## Problem to solve
Where does the string "letter" occur in the records below? Copy every line that holds it.

## Raw data
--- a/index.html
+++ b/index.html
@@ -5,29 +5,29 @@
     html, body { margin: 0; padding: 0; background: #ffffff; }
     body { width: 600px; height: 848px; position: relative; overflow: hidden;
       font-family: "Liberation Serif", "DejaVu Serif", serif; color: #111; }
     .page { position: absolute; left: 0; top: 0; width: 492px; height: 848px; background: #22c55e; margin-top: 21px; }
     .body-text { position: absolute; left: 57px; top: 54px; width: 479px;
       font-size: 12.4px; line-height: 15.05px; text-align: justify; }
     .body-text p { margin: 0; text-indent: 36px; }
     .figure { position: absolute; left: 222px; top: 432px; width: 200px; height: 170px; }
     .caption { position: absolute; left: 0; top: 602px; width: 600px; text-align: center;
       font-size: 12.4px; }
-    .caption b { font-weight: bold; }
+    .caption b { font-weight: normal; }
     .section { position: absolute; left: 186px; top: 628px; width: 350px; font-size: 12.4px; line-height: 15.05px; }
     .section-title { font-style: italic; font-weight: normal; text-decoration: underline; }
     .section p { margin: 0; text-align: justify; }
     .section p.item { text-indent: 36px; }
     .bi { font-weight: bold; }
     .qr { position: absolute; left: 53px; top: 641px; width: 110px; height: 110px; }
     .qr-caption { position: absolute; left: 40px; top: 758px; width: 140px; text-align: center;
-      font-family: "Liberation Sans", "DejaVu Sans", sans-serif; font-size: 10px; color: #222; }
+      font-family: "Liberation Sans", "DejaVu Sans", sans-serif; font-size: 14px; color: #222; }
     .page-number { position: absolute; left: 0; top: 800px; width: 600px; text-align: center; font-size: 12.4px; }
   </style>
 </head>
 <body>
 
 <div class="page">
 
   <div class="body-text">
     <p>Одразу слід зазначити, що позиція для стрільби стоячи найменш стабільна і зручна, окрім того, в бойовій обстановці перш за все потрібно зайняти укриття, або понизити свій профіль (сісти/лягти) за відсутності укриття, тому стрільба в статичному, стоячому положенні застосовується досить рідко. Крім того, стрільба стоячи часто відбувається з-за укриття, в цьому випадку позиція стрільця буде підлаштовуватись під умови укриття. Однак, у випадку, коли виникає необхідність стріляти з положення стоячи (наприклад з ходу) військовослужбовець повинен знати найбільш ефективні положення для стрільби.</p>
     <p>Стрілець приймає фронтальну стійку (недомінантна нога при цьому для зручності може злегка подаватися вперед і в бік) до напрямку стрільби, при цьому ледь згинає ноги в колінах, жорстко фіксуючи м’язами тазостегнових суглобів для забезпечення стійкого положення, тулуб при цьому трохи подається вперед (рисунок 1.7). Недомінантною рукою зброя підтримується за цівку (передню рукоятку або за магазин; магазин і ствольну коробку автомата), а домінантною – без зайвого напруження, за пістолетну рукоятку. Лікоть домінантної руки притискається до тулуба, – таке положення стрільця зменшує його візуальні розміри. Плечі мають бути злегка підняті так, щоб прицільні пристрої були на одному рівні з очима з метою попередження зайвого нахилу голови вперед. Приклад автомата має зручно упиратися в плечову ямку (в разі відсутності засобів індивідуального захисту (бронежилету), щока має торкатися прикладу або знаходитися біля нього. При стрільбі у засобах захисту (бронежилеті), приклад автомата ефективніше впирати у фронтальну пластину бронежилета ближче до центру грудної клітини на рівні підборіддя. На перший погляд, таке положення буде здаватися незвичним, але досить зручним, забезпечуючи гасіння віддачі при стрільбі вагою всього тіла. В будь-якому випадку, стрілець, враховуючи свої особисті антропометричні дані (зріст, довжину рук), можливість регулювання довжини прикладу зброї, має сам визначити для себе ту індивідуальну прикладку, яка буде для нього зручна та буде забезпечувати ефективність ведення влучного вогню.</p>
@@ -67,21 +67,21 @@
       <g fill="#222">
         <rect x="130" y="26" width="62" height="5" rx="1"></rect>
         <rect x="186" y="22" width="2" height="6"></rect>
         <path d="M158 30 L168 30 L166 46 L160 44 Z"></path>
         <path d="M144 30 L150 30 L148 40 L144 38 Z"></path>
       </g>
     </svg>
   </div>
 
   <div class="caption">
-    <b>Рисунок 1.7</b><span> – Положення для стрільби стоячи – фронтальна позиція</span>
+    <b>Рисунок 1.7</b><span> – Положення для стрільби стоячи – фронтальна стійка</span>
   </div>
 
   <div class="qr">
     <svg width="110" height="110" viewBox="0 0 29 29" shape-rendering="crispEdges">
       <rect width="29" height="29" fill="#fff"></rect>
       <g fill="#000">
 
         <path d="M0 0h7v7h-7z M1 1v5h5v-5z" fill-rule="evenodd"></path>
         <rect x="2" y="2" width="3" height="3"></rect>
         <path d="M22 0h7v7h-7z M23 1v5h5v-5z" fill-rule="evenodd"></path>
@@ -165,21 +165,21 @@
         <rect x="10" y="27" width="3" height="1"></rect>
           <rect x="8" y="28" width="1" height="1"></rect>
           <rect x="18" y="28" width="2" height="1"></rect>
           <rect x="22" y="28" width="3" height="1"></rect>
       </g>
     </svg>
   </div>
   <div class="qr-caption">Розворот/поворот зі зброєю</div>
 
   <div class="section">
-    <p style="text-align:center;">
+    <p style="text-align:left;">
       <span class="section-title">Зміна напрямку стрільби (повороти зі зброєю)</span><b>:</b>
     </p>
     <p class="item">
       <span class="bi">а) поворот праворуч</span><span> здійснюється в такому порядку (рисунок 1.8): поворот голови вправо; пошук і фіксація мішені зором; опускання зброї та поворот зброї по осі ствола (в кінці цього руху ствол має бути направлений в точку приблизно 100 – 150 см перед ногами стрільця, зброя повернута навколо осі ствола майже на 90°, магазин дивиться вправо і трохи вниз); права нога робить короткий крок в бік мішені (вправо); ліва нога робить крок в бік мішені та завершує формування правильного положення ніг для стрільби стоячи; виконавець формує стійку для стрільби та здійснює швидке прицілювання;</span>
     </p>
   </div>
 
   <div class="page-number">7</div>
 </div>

==

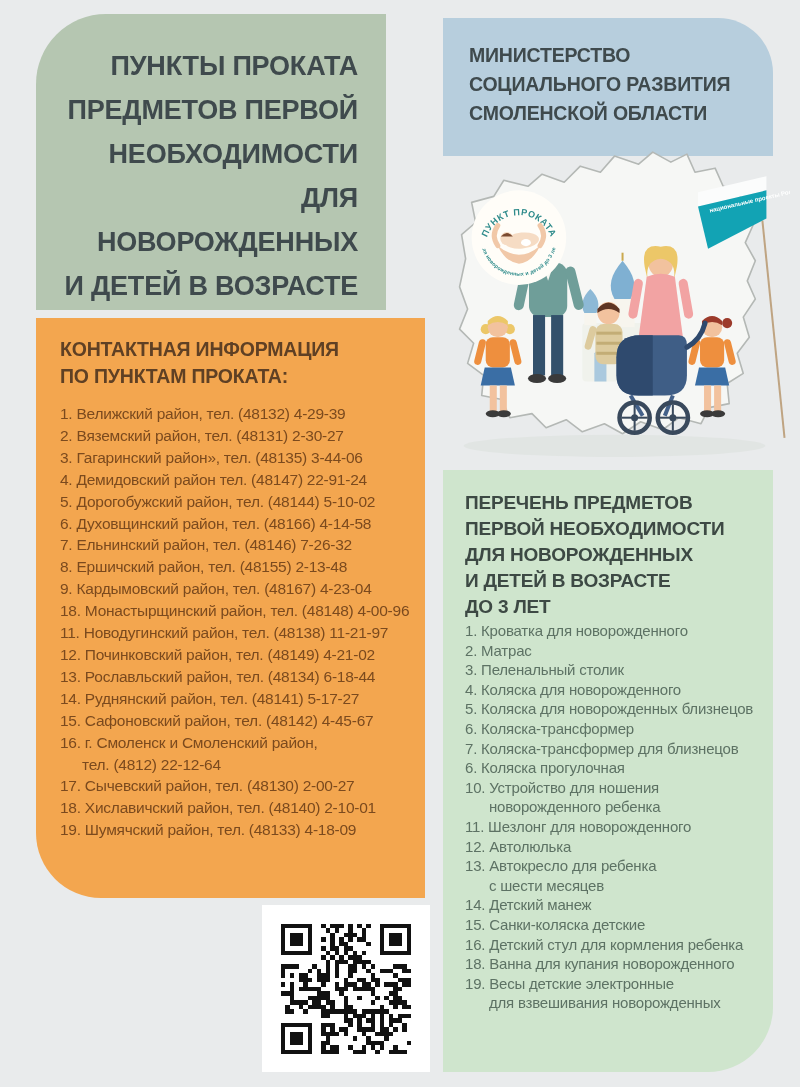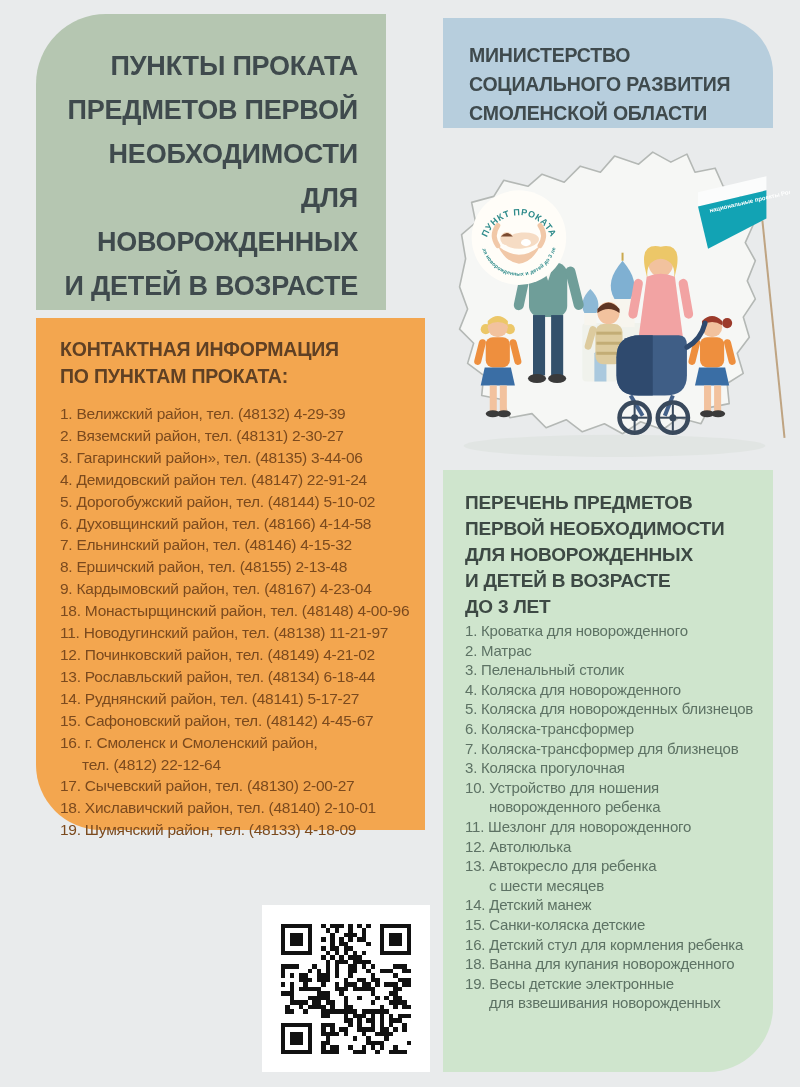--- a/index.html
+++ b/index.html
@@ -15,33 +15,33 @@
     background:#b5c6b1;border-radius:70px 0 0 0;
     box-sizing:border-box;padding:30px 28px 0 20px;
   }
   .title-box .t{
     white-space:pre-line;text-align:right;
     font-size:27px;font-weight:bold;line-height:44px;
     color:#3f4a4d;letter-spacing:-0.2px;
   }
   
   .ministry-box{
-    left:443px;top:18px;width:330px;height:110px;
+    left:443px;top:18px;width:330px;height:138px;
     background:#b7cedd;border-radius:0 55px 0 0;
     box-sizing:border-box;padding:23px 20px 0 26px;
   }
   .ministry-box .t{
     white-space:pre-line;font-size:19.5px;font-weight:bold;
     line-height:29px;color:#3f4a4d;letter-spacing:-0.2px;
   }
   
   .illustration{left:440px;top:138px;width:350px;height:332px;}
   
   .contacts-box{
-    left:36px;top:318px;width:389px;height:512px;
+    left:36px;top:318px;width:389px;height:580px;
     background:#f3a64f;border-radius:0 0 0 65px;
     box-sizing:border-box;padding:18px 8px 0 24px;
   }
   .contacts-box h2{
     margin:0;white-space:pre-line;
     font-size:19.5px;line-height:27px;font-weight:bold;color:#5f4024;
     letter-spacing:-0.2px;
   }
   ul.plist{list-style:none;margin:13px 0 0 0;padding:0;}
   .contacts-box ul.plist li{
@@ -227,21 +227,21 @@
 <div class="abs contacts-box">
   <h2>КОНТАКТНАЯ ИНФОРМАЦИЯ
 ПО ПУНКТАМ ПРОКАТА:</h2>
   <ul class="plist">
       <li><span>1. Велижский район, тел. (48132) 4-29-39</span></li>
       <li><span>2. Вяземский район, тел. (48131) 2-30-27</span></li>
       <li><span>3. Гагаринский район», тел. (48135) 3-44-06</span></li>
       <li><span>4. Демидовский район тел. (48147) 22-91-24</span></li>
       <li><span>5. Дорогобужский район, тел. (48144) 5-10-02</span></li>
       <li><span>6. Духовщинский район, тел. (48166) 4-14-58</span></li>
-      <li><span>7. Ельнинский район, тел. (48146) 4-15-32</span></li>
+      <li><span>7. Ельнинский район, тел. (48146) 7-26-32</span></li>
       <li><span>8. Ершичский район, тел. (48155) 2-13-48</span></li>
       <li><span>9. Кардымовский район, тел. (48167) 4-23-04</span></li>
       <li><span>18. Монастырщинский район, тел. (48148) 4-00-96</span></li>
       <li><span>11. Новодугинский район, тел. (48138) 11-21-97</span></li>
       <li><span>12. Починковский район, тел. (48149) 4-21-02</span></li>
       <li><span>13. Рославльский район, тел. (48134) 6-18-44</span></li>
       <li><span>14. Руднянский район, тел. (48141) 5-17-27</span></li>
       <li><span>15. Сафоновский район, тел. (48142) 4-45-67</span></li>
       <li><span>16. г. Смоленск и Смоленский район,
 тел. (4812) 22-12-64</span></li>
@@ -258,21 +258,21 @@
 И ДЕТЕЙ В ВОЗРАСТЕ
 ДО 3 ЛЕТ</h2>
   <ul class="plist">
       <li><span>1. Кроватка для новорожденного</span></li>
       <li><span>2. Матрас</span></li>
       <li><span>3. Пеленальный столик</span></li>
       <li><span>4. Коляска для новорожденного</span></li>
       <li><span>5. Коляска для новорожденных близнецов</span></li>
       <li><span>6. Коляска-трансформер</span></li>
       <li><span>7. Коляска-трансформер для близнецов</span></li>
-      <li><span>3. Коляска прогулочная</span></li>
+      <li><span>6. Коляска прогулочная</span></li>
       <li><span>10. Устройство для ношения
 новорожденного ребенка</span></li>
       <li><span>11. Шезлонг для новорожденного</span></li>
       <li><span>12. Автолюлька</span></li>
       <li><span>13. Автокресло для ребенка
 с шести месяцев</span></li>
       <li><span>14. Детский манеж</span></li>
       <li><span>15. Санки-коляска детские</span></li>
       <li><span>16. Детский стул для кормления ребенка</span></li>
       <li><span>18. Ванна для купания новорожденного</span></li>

...

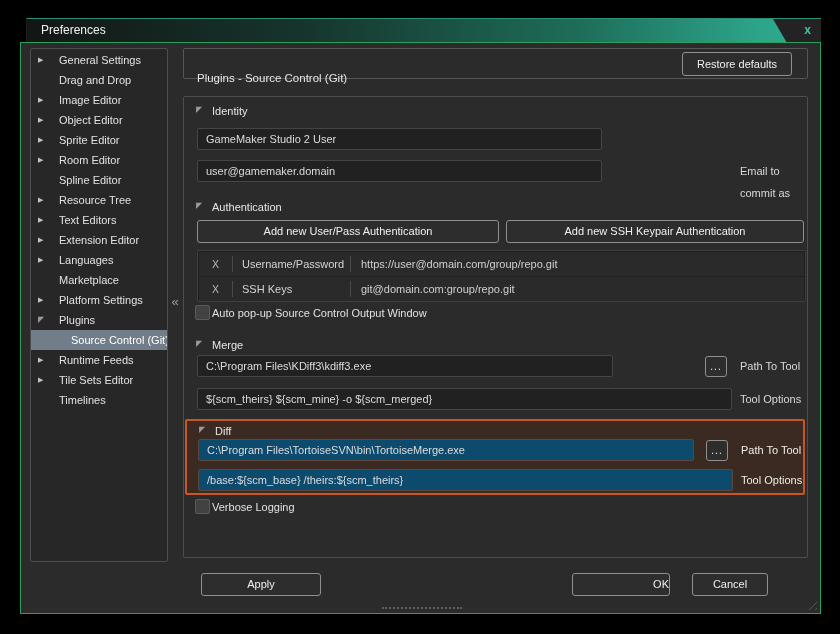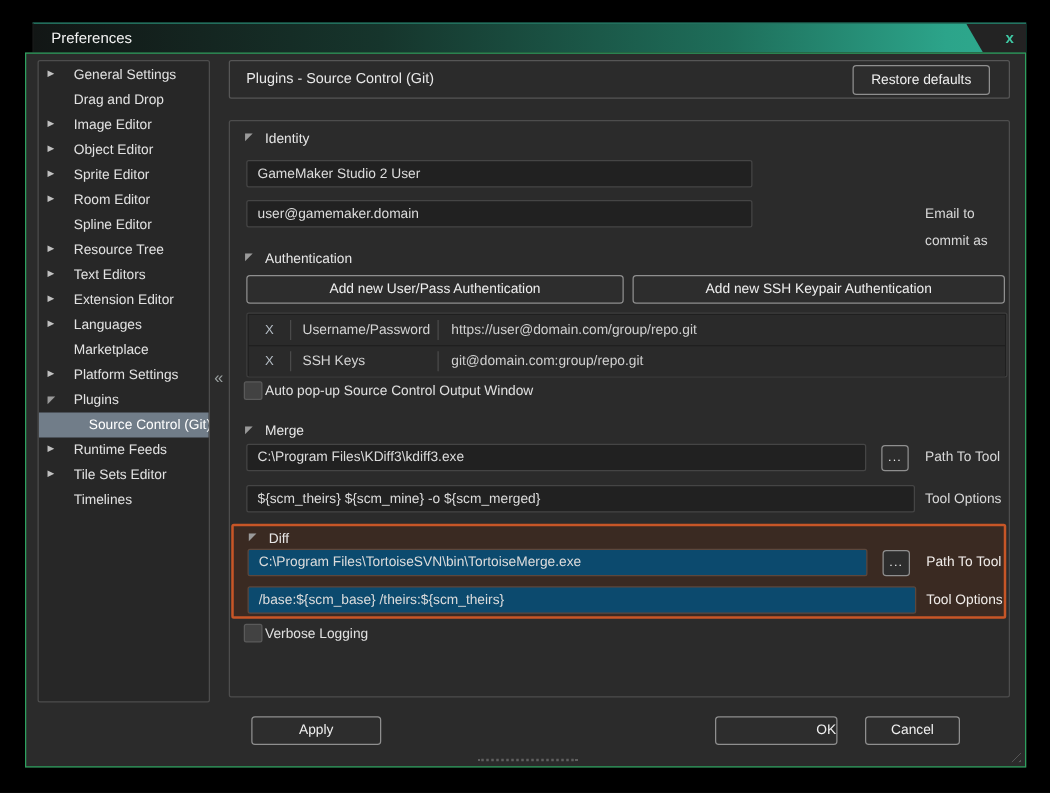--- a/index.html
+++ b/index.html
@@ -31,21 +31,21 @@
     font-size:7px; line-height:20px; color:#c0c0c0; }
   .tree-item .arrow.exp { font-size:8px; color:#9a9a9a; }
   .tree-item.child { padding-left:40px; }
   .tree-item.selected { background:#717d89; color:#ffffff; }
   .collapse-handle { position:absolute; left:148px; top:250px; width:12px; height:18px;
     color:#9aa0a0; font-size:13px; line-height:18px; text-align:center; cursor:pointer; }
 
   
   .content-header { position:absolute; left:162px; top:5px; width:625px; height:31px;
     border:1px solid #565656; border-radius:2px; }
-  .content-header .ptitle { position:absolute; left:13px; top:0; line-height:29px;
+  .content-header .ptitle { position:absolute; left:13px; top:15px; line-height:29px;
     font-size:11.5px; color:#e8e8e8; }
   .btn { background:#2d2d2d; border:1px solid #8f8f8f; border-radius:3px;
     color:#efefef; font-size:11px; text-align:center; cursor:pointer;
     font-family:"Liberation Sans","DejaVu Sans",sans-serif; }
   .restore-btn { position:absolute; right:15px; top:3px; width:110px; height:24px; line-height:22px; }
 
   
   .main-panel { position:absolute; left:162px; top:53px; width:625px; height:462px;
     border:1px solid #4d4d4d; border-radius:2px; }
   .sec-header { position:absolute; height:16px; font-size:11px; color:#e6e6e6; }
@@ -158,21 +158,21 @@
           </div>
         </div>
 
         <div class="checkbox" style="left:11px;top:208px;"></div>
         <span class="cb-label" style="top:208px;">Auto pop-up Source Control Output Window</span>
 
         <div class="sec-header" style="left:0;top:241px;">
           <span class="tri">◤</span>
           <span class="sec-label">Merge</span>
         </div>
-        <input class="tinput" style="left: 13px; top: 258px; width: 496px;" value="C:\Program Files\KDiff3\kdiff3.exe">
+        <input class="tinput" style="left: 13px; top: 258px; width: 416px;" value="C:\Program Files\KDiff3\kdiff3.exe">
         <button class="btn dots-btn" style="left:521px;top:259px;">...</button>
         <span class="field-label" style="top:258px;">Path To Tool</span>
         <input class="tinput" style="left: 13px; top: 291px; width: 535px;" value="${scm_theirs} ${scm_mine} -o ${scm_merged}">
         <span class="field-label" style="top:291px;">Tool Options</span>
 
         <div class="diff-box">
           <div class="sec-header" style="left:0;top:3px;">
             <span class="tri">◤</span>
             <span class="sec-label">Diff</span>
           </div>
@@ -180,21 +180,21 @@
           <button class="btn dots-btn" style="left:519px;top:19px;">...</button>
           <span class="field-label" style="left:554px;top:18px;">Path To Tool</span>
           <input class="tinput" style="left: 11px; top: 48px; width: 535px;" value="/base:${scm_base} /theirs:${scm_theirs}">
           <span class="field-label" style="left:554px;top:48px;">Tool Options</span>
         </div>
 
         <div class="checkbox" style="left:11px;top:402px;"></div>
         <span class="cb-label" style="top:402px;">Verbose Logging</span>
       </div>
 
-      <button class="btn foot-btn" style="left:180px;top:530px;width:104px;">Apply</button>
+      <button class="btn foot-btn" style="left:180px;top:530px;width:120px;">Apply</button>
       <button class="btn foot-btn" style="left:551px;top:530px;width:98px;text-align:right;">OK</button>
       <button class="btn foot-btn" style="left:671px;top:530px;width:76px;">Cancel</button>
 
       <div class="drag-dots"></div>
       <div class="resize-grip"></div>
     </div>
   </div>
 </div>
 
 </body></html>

## Reply to the exercise
     color:#3f4a4d;letter-spacing:-0.2px;
     line-height:29px;color:#3f4a4d;letter-spacing:-0.2px;
     letter-spacing:-0.2px;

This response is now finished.